I haven't been able to train my models yet just with normal transformers, using larger context lengths (my weird TTS + STT system). CTC loss isn't converging at all. So haven't attempted a proper run with RMT architecture in the STT model. But setting it up with RMT while debugging the other one. I will let you know if i find success. I'm worried that training 2 transformers in tandem simply doesn't work for reasons. Either because of stupidly slow convergence, too lower batch size, or other reasons... Don't know.
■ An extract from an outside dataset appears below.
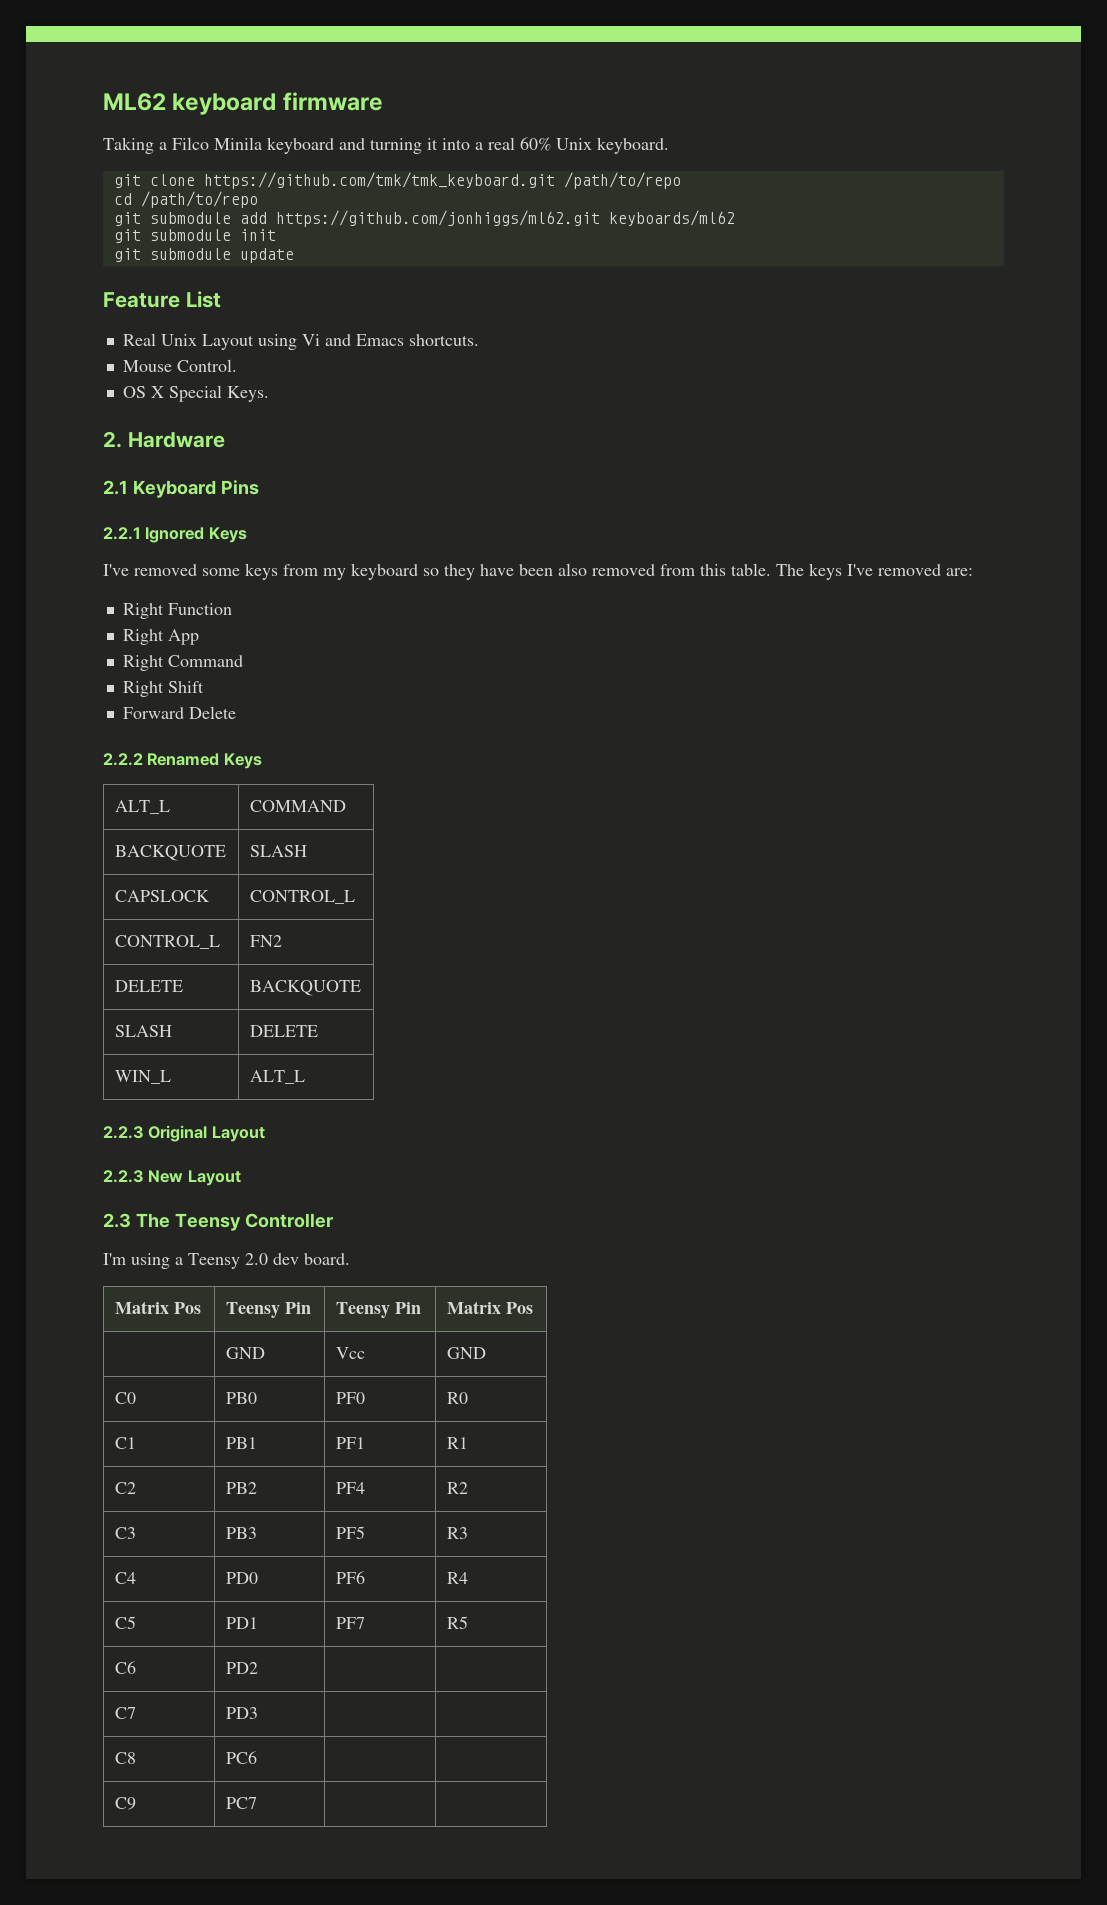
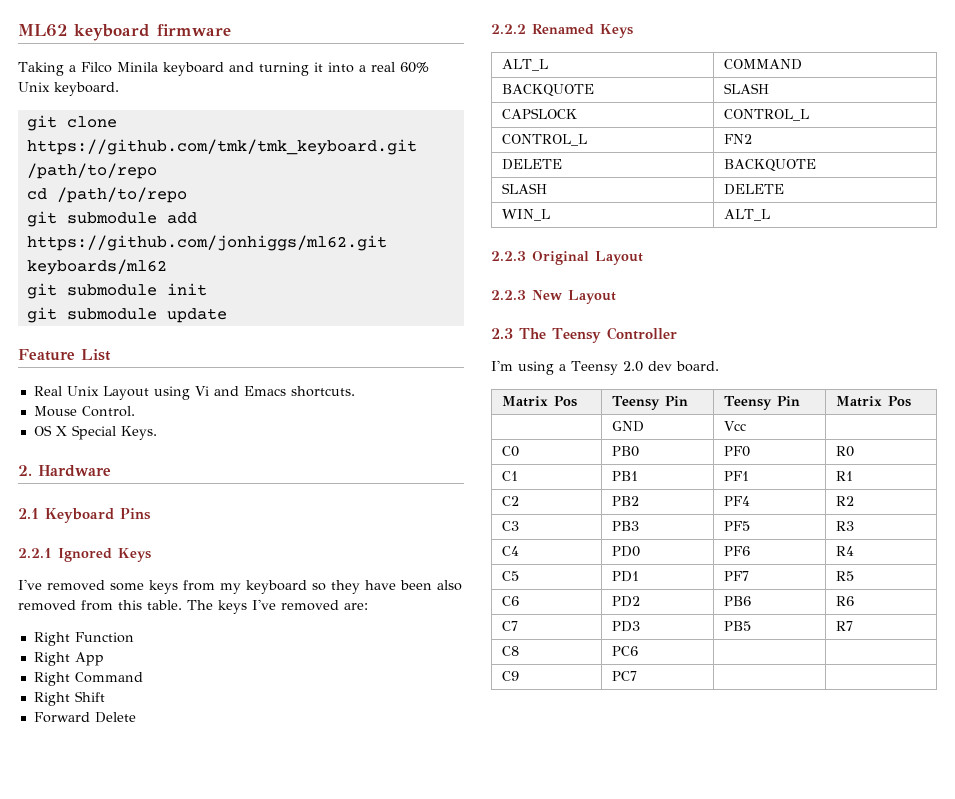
[446,1347,486,1359] GND -> (747, 426) none
(258, 1668) | -> [724,596,752,606] [836,596,855,606] PB6 | R6
(258, 1713) | -> [724,621,752,631] [836,621,854,631] PB5 | R7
I've been looking at shifted tokens, scale_norm and other tricks to help with convergence. But i'm not getting any luck. I'm tempted to try RWKV as they claim really fast convergence. Either way, I'm going to need something like RMT in the end so i can have a well defined streaming architecture on the STT side.

lucidrains commented 1 year ago

oh got it, makes sense

pfeatherstone commented 1 year ago

Gave this a go, it turns out that torch.jit.trace() doesn't accept None in example_inputs. So we cannot trace with mems not None and expect to work when None, or vice versa. My workaround is to pass mems=torch.zeros(B,num_memory_tokens,dim) in the first pass. Which means you're attending to self.read_memory_emb ONLY in the first pass. Don't know if that's allowed.